Records to use:
* * * * * * *

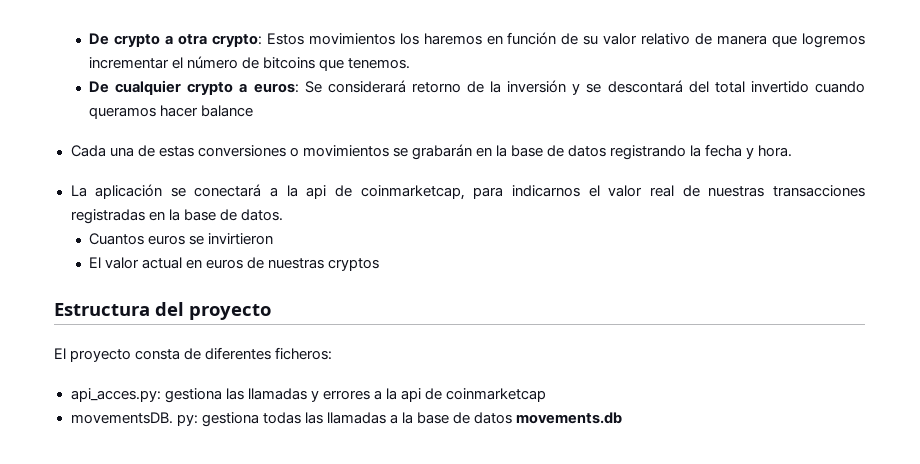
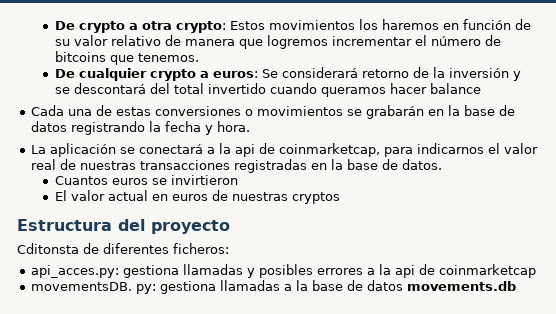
[54,348,181,362] El proyecto consta -> [17,243,79,254] Cditonsta
[225,388,244,400] las -> (179, 271) none
(319, 396) none -> [258,264,313,278] posibles
[262,412,323,424] todas las -> (216, 287) none

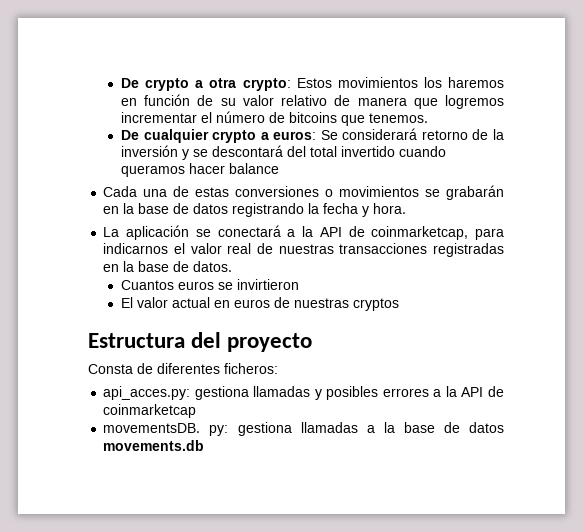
[234,144,255,157] api -> [319,227,342,237] API
[17,243,79,254] Cditonsta -> [88,364,133,374] Consta
[394,265,415,278] api -> [461,387,484,397] API

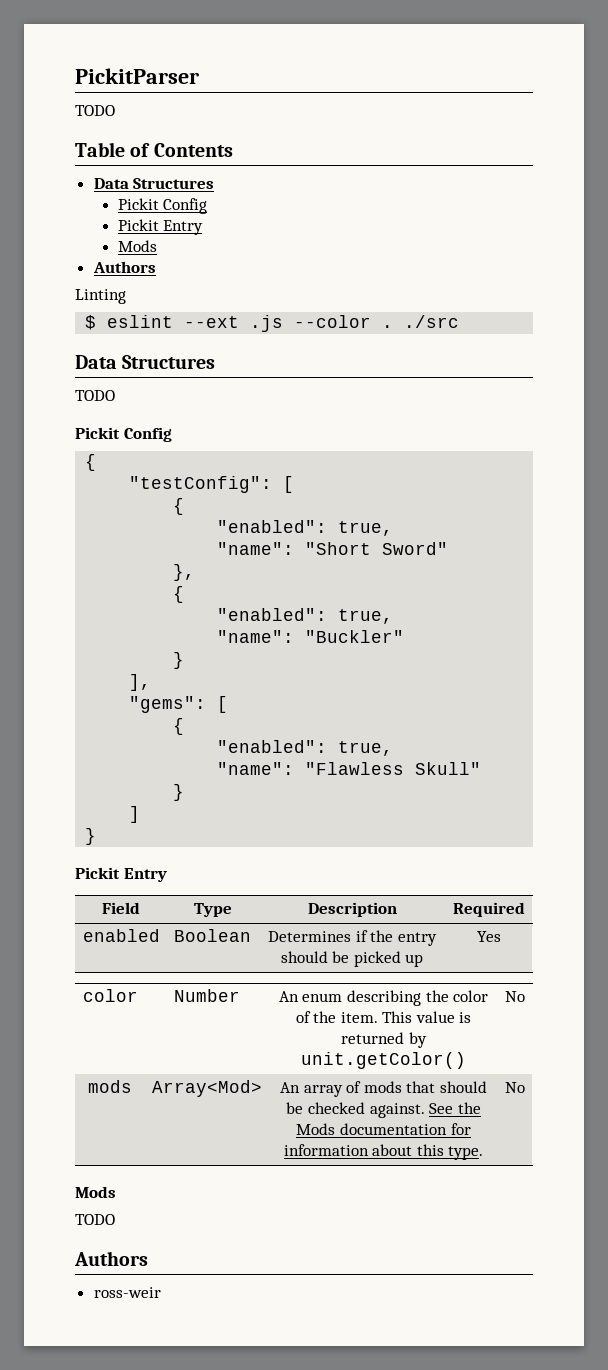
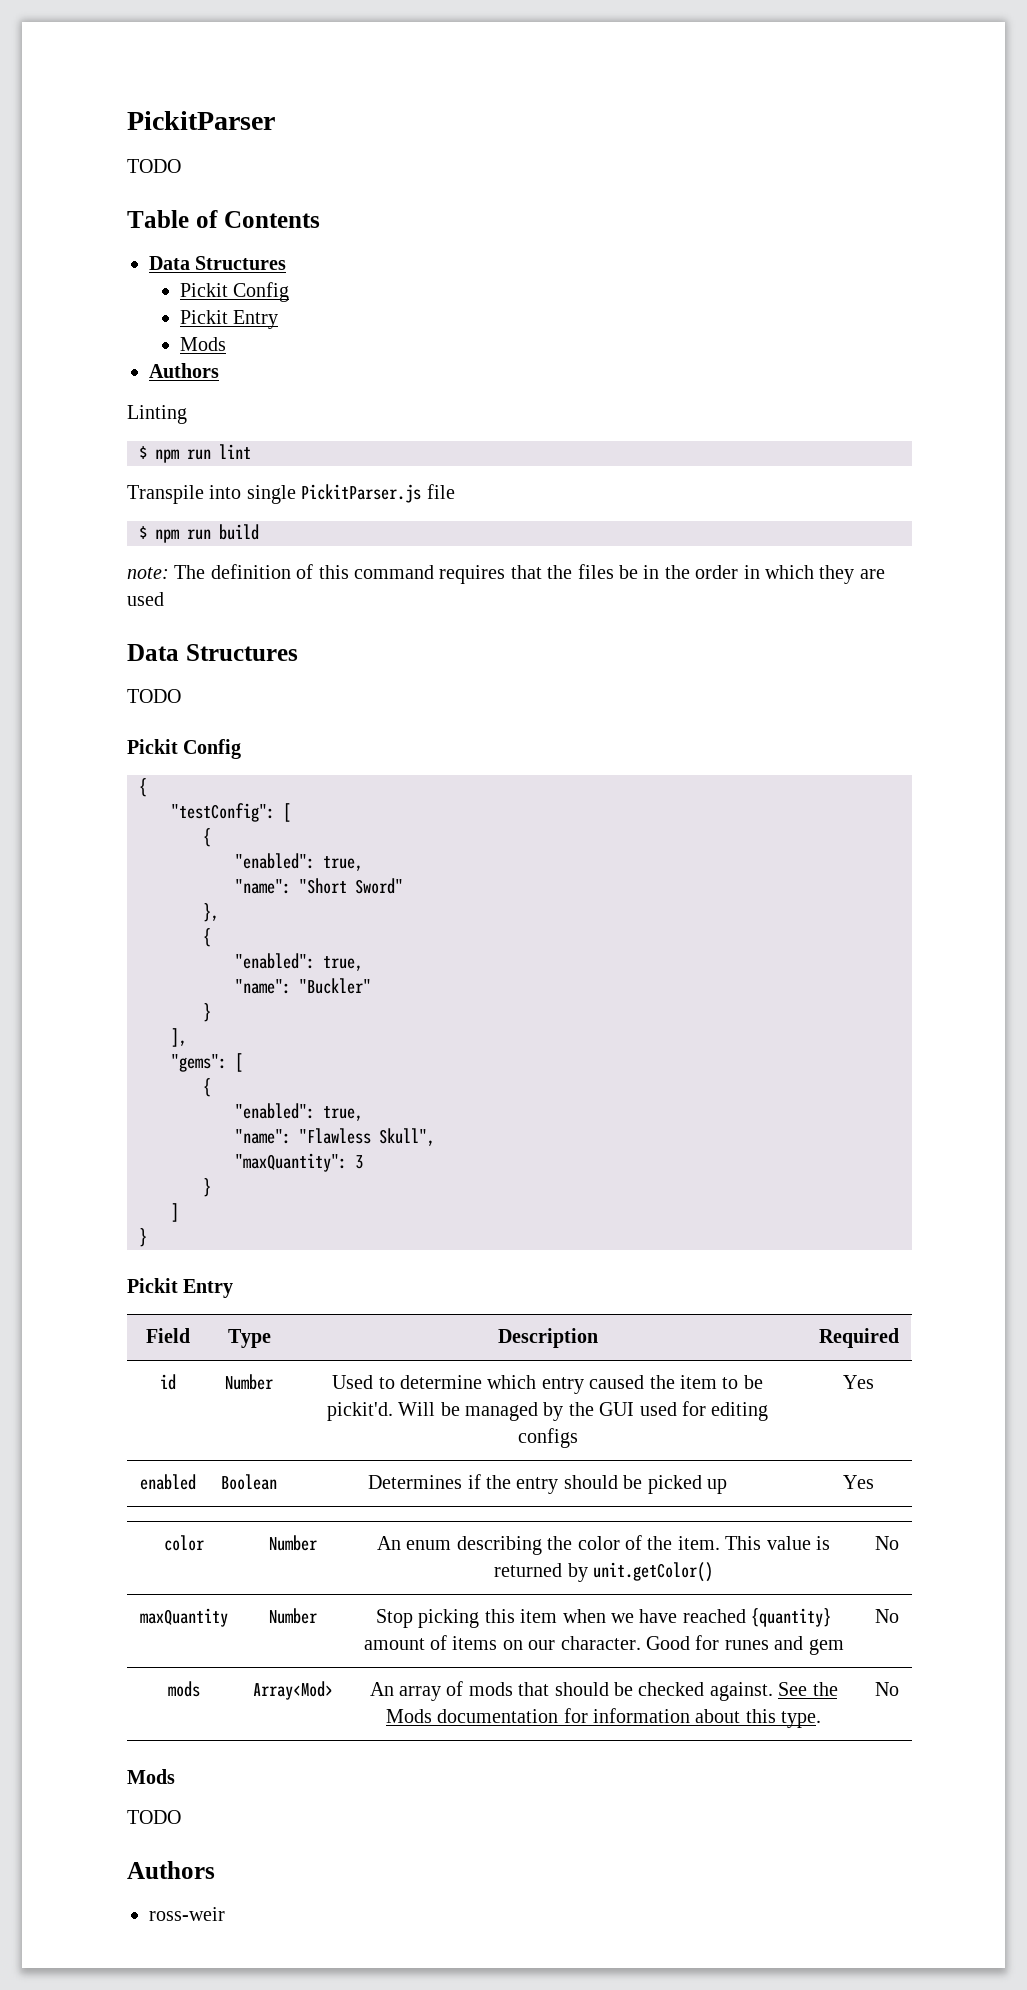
[107,315,460,332] eslint --ext .js --color . ./src -> [155,444,251,463] [127,484,455,504] [139,524,259,543] [127,564,885,584] [127,592,164,606] npm run lint // Transpile into single PickitParser.js file // $ npm run build // note: The definition of this command requires that the files be in the order in which they are used
[415,762,482,775] Skull" -> [379,1128,435,1146] [235,1153,363,1172] Skull", // "maxQuantity": 3
(525, 909) none -> [160,1374,176,1390] [225,1374,273,1390] [332,1375,763,1394] [326,1401,769,1421] [517,1428,578,1448] [843,1375,874,1389] // id | Number | Used to determine which entry caused the item to be pickit'd. Will be managed by the GUI used for editing configs | Yes
(525, 996) none -> [140,1608,228,1627] [269,1608,317,1624] [375,1608,832,1628] [363,1635,844,1655] [874,1609,899,1623] // maxQuantity | Number | Stop picking this item when we have reached {quantity} amount of items on our character. Good for runes and gem | No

* * * * * * *

What to do: Please write out all the entries above exactly, but leave out the pictures.

Answer section:
[54,348,181,362] El proyecto consta -> [17,243,79,254] Cditonsta
[225,388,244,400] las -> (179, 271) none
(319, 396) none -> [258,264,313,278] posibles
[262,412,323,424] todas las -> (216, 287) none

[234,144,255,157] api -> [319,227,342,237] API
[17,243,79,254] Cditonsta -> [88,364,133,374] Consta
[394,265,415,278] api -> [461,387,484,397] API

[107,315,460,332] eslint --ext .js --color . ./src -> [155,444,251,463] [127,484,455,504] [139,524,259,543] [127,564,885,584] [127,592,164,606] npm run lint // Transpile into single PickitParser.js file // $ npm run build // note: The definition of this command requires that the files be in the order in which they are used
[415,762,482,775] Skull" -> [379,1128,435,1146] [235,1153,363,1172] Skull", // "maxQuantity": 3
(525, 909) none -> [160,1374,176,1390] [225,1374,273,1390] [332,1375,763,1394] [326,1401,769,1421] [517,1428,578,1448] [843,1375,874,1389] // id | Number | Used to determine which entry caused the item to be pickit'd. Will be managed by the GUI used for editing configs | Yes
(525, 996) none -> [140,1608,228,1627] [269,1608,317,1624] [375,1608,832,1628] [363,1635,844,1655] [874,1609,899,1623] // maxQuantity | Number | Stop picking this item when we have reached {quantity} amount of items on our character. Good for runes and gem | No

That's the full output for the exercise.